Information and discussion on all aspects of British photographic history
Hi, Mark. Audrey Linkman's The Victorians. Photographic Portraits (Tauris Parke Books, 1993) discusses wedding photographs and although her examples are from the 1870s on it might be worth contacting her. She is very good on social photography. The last I heard she was at the Open University.
Mark - On behalf of John Hannavy...
I have been doing some research myself along similar lines, and the earliest datable wedding portrait yet discovered seems to have been a daguerreotype taken in Boston in 1854, although the popularity of stereo cards of 'brides' in wedding dresses in the later 1850s suggests the practice must have been widespread before then.
I have a stereo pair of a wedding couple from the same sort of period, bride in white dress festooned with flowers. The idea seems to have taken off and become very popular very quickly. The idea of the white wedding, with its lavish wedding dress, obviously also dates from about the same time, and like many Victorian innovations, was adopted first by the wealthy – perhaps to emulate the opulence of the ball gowns worn at court – and only slowly filtered down to the less well off.
From the late 1850s, and through the 60s and 70s, the popularity of both stereocards and cartes-de-visite influenced the progress of such new fashion ideas as the ‘white wedding’. What the photograph-buying public saw as ‘fashionable’ in the pictures they purchased, they presumably wished to emulate in their own lives. It would have been only a short step for a young girl to progress from admiring the commercially produced 'wedding tableau' pictures to imaging herself as the bride in such photographs.

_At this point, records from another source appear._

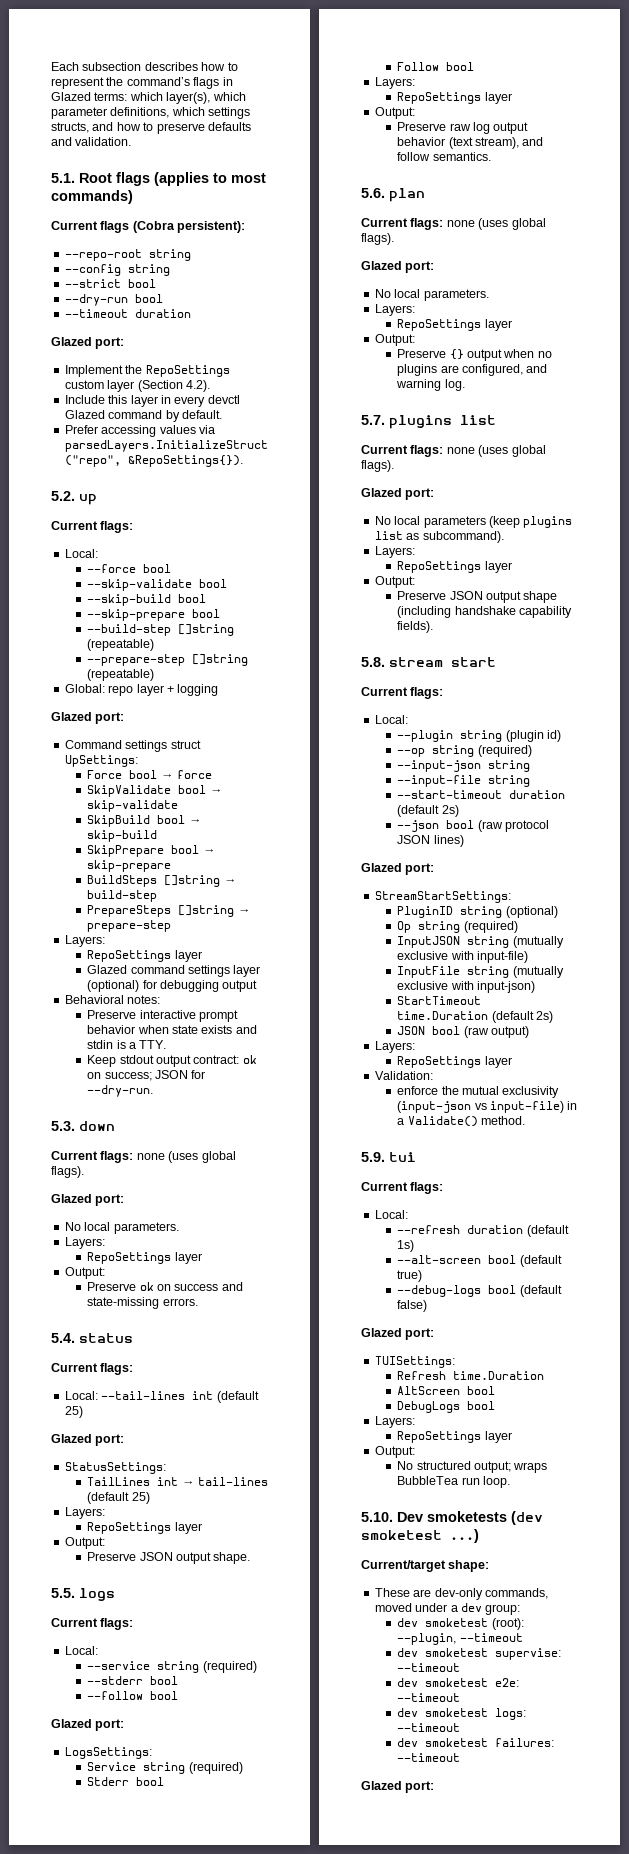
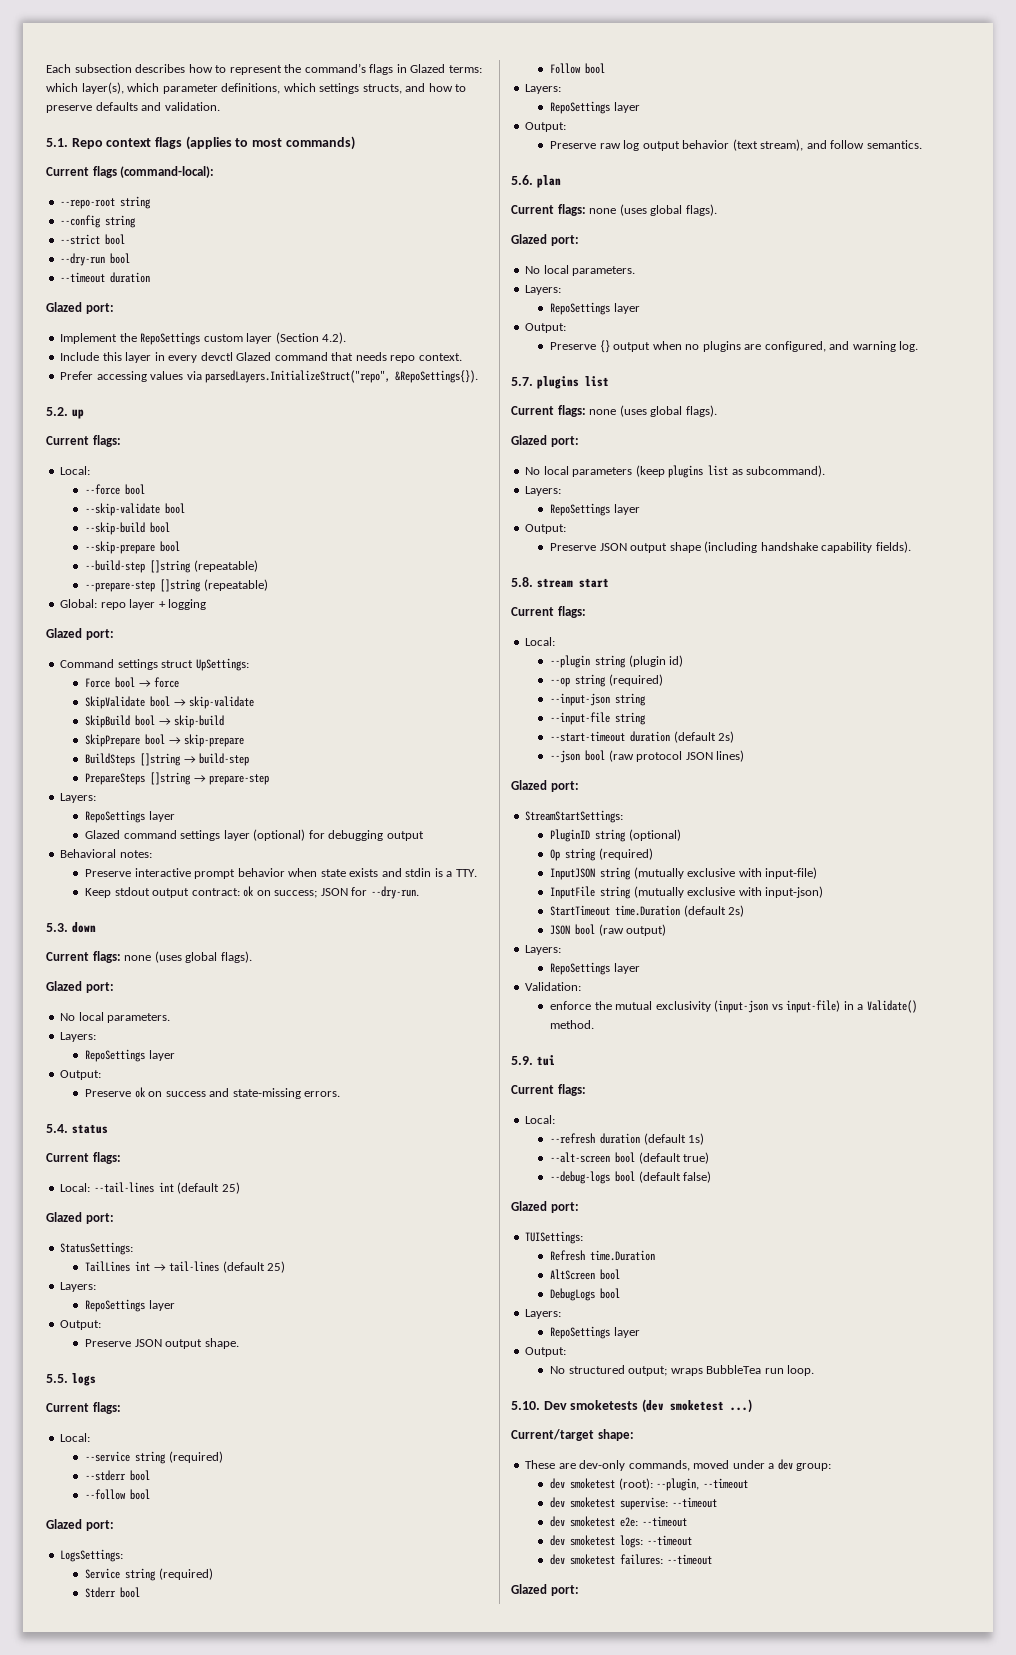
- 5.1. Root flags (applies to most commands)
+ 5.1. Repo context flags (applies to most commands)
- Current flags (Cobra persistent):
+ Current flags (command-local):
- Include this layer in every devctl Glazed command by default.
+ Include this layer in every devctl Glazed command that needs repo context.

Again like so many Victorian fashions, the practice of commissioning wedding photographs owes much to the stimulus given by Queen Victoria. While her own wedding in 1840 was well before the days of practical photographic portraiture, her children’s weddings were all photographed. What the Queen did, others copied.
Thought I'd add these two pictures, as they demonstrate my suggested link between ball gowns and wedding dresses, and the link between QV and white weddings. The first is obviously one of Fenton's royal portraits 1853/4, the other is a stereo card (I believe attributed to Silvester) and dated about 1856
If you want to examine one of the Southworth & Hawes bridal portraits mentioned in this thread, we have one you can see. As suggested above, there are a number of them illustrated in the Romer & Wallis catalogue raisonné. Also, we've got an obscure American exhibition catalogue called "Wedding". It shows portraits from all eras including a stunning daguerreotype of a bride I have always coveted, which once belonged to a Boston collector. I've seen many 'brides' in stereo and carte de visite format. Dating them precisely is always tricky but I think a number of stereos would be reliably pre-1860.
Mark ... Bit late in the day - both for my response, and the photograph! But I can't resist reminding you that the sainted Julia took a photograph of her prospective daughter-in-law in her wedding dress in November 1869 (JMC catalogue 193).